(Data)
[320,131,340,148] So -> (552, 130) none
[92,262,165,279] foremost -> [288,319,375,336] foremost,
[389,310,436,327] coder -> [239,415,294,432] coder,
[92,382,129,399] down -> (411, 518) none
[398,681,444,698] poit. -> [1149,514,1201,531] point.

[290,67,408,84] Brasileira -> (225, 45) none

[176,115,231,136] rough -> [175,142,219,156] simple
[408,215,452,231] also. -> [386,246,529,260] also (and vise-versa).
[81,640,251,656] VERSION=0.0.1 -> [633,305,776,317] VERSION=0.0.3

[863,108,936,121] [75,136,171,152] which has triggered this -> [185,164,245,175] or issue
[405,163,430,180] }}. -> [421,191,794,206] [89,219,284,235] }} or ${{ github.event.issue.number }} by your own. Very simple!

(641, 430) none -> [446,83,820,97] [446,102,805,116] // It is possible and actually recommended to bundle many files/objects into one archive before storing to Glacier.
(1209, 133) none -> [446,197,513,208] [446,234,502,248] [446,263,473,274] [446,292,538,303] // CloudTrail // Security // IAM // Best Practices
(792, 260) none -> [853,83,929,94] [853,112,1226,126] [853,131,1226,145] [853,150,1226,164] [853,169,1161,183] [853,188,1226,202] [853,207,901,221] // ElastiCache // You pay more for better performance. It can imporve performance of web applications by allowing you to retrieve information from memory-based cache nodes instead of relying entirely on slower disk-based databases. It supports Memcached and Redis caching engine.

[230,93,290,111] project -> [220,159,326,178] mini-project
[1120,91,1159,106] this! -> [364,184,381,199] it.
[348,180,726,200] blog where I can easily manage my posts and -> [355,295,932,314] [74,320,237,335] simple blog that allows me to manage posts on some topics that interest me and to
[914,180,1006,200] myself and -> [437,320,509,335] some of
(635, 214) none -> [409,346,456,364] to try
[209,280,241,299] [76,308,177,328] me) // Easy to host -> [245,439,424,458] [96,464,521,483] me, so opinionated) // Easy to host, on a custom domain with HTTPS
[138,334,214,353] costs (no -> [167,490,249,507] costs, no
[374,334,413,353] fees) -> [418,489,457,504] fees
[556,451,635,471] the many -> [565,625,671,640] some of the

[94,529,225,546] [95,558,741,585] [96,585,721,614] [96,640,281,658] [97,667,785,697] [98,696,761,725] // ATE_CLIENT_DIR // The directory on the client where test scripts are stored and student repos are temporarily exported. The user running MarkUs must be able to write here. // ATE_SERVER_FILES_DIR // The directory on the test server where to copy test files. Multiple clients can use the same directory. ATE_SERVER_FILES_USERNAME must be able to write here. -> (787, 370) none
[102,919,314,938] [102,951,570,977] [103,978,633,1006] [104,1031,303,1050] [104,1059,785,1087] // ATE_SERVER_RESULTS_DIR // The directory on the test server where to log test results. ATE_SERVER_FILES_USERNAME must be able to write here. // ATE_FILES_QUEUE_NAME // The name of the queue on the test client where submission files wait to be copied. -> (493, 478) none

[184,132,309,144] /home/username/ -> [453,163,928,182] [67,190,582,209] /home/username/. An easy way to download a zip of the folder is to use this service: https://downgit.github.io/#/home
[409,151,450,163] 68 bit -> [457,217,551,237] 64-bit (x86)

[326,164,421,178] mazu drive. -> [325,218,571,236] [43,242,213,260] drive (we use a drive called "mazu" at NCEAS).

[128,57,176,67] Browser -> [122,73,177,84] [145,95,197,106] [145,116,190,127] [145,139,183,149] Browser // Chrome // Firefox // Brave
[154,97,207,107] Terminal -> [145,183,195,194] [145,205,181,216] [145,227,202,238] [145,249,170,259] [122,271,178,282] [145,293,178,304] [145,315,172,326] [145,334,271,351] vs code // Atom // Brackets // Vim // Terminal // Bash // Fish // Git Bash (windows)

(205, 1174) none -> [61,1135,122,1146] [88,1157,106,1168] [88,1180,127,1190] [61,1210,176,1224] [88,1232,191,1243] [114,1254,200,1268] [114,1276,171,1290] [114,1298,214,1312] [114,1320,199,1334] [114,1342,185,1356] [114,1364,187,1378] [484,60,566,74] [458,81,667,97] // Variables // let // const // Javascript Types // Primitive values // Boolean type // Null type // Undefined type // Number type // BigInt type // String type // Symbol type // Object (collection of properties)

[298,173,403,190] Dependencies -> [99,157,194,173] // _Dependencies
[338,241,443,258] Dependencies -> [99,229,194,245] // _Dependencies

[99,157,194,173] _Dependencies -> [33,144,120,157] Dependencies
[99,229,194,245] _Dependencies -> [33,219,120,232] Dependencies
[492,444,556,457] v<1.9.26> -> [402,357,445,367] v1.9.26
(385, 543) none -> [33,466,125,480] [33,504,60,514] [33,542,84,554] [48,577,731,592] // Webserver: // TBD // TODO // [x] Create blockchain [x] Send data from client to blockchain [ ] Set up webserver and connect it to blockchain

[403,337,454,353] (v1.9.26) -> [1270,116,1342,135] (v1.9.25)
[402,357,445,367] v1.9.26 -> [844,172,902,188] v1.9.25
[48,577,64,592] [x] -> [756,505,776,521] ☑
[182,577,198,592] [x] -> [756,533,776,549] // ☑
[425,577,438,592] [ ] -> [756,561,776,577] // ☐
(End Data)
Directions: Restate all of the material above exactly as written.

Exercise output:
[320,131,340,148] So -> (552, 130) none
[92,262,165,279] foremost -> [288,319,375,336] foremost,
[389,310,436,327] coder -> [239,415,294,432] coder,
[92,382,129,399] down -> (411, 518) none
[398,681,444,698] poit. -> [1149,514,1201,531] point.

[290,67,408,84] Brasileira -> (225, 45) none

[176,115,231,136] rough -> [175,142,219,156] simple
[408,215,452,231] also. -> [386,246,529,260] also (and vise-versa).
[81,640,251,656] VERSION=0.0.1 -> [633,305,776,317] VERSION=0.0.3

[863,108,936,121] [75,136,171,152] which has triggered this -> [185,164,245,175] or issue
[405,163,430,180] }}. -> [421,191,794,206] [89,219,284,235] }} or ${{ github.event.issue.number }} by your own. Very simple!

(641, 430) none -> [446,83,820,97] [446,102,805,116] // It is possible and actually recommended to bundle many files/objects into one archive before storing to Glacier.
(1209, 133) none -> [446,197,513,208] [446,234,502,248] [446,263,473,274] [446,292,538,303] // CloudTrail // Security // IAM // Best Practices
(792, 260) none -> [853,83,929,94] [853,112,1226,126] [853,131,1226,145] [853,150,1226,164] [853,169,1161,183] [853,188,1226,202] [853,207,901,221] // ElastiCache // You pay more for better performance. It can imporve performance of web applications by allowing you to retrieve information from memory-based cache nodes instead of relying entirely on slower disk-based databases. It supports Memcached and Redis caching engine.

[230,93,290,111] project -> [220,159,326,178] mini-project
[1120,91,1159,106] this! -> [364,184,381,199] it.
[348,180,726,200] blog where I can easily manage my posts and -> [355,295,932,314] [74,320,237,335] simple blog that allows me to manage posts on some topics that interest me and to
[914,180,1006,200] myself and -> [437,320,509,335] some of
(635, 214) none -> [409,346,456,364] to try
[209,280,241,299] [76,308,177,328] me) // Easy to host -> [245,439,424,458] [96,464,521,483] me, so opinionated) // Easy to host, on a custom domain with HTTPS
[138,334,214,353] costs (no -> [167,490,249,507] costs, no
[374,334,413,353] fees) -> [418,489,457,504] fees
[556,451,635,471] the many -> [565,625,671,640] some of the

[94,529,225,546] [95,558,741,585] [96,585,721,614] [96,640,281,658] [97,667,785,697] [98,696,761,725] // ATE_CLIENT_DIR // The directory on the client where test scripts are stored and student repos are temporarily exported. The user running MarkUs must be able to write here. // ATE_SERVER_FILES_DIR // The directory on the test server where to copy test files. Multiple clients can use the same directory. ATE_SERVER_FILES_USERNAME must be able to write here. -> (787, 370) none
[102,919,314,938] [102,951,570,977] [103,978,633,1006] [104,1031,303,1050] [104,1059,785,1087] // ATE_SERVER_RESULTS_DIR // The directory on the test server where to log test results. ATE_SERVER_FILES_USERNAME must be able to write here. // ATE_FILES_QUEUE_NAME // The name of the queue on the test client where submission files wait to be copied. -> (493, 478) none

[184,132,309,144] /home/username/ -> [453,163,928,182] [67,190,582,209] /home/username/. An easy way to download a zip of the folder is to use this service: https://downgit.github.io/#/home
[409,151,450,163] 68 bit -> [457,217,551,237] 64-bit (x86)

[326,164,421,178] mazu drive. -> [325,218,571,236] [43,242,213,260] drive (we use a drive called "mazu" at NCEAS).

[128,57,176,67] Browser -> [122,73,177,84] [145,95,197,106] [145,116,190,127] [145,139,183,149] Browser // Chrome // Firefox // Brave
[154,97,207,107] Terminal -> [145,183,195,194] [145,205,181,216] [145,227,202,238] [145,249,170,259] [122,271,178,282] [145,293,178,304] [145,315,172,326] [145,334,271,351] vs code // Atom // Brackets // Vim // Terminal // Bash // Fish // Git Bash (windows)

(205, 1174) none -> [61,1135,122,1146] [88,1157,106,1168] [88,1180,127,1190] [61,1210,176,1224] [88,1232,191,1243] [114,1254,200,1268] [114,1276,171,1290] [114,1298,214,1312] [114,1320,199,1334] [114,1342,185,1356] [114,1364,187,1378] [484,60,566,74] [458,81,667,97] // Variables // let // const // Javascript Types // Primitive values // Boolean type // Null type // Undefined type // Number type // BigInt type // String type // Symbol type // Object (collection of properties)

[298,173,403,190] Dependencies -> [99,157,194,173] // _Dependencies
[338,241,443,258] Dependencies -> [99,229,194,245] // _Dependencies

[99,157,194,173] _Dependencies -> [33,144,120,157] Dependencies
[99,229,194,245] _Dependencies -> [33,219,120,232] Dependencies
[492,444,556,457] v<1.9.26> -> [402,357,445,367] v1.9.26
(385, 543) none -> [33,466,125,480] [33,504,60,514] [33,542,84,554] [48,577,731,592] // Webserver: // TBD // TODO // [x] Create blockchain [x] Send data from client to blockchain [ ] Set up webserver and connect it to blockchain

[403,337,454,353] (v1.9.26) -> [1270,116,1342,135] (v1.9.25)
[402,357,445,367] v1.9.26 -> [844,172,902,188] v1.9.25
[48,577,64,592] [x] -> [756,505,776,521] ☑
[182,577,198,592] [x] -> [756,533,776,549] // ☑
[425,577,438,592] [ ] -> [756,561,776,577] // ☐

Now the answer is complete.